## EXERCISE DETAILS
Note every line in the entries that contains the string "means", and copy it.

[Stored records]
_ _ _ _ _ _ _
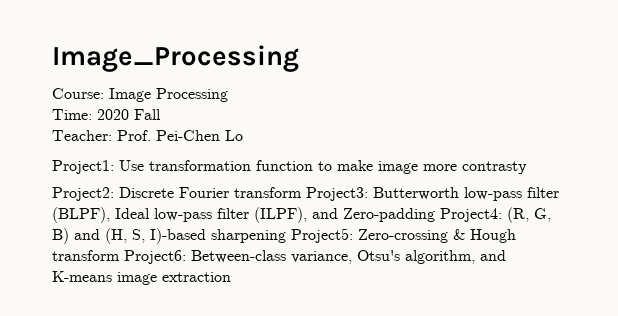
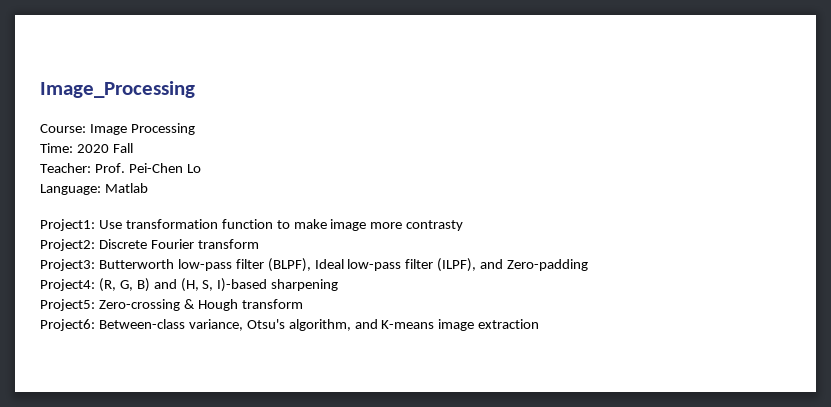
+ Language: Matlab
- Project2: Discrete Fourier transform Project3: Butterworth low-pass filter (BLPF), Ideal low-pass filter (ILPF), and Zero-padding Project4: (R, G, B) and (H, S, I)-based sharpening Project5: Zero-crossing & Hough transform Project6: Between-class variance, Otsu's algorithm, and K-means image extraction
+ Project2: Discrete Fourier transform
+ Project3: Butterworth low-pass filter (BLPF), Ideal low-pass filter (ILPF), and Zero-padding
+ Project4: (R, G, B) and (H, S, I)-based sharpening
+ Project5: Zero-crossing & Hough transform
+ Project6: Between-class variance, Otsu's algorithm, and K-means image extraction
_ _ _ _ _ _ _
## RESULT
- Project2: Discrete Fourier transform Project3: Butterworth low-pass filter (BLPF), Ideal low-pass filter (ILPF), and Zero-padding Project4: (R, G, B) and (H, S, I)-based sharpening Project5: Zero-crossing & Hough transform Project6: Between-class variance, Otsu's algorithm, and K-means image extraction
+ Project6: Between-class variance, Otsu's algorithm, and K-means image extraction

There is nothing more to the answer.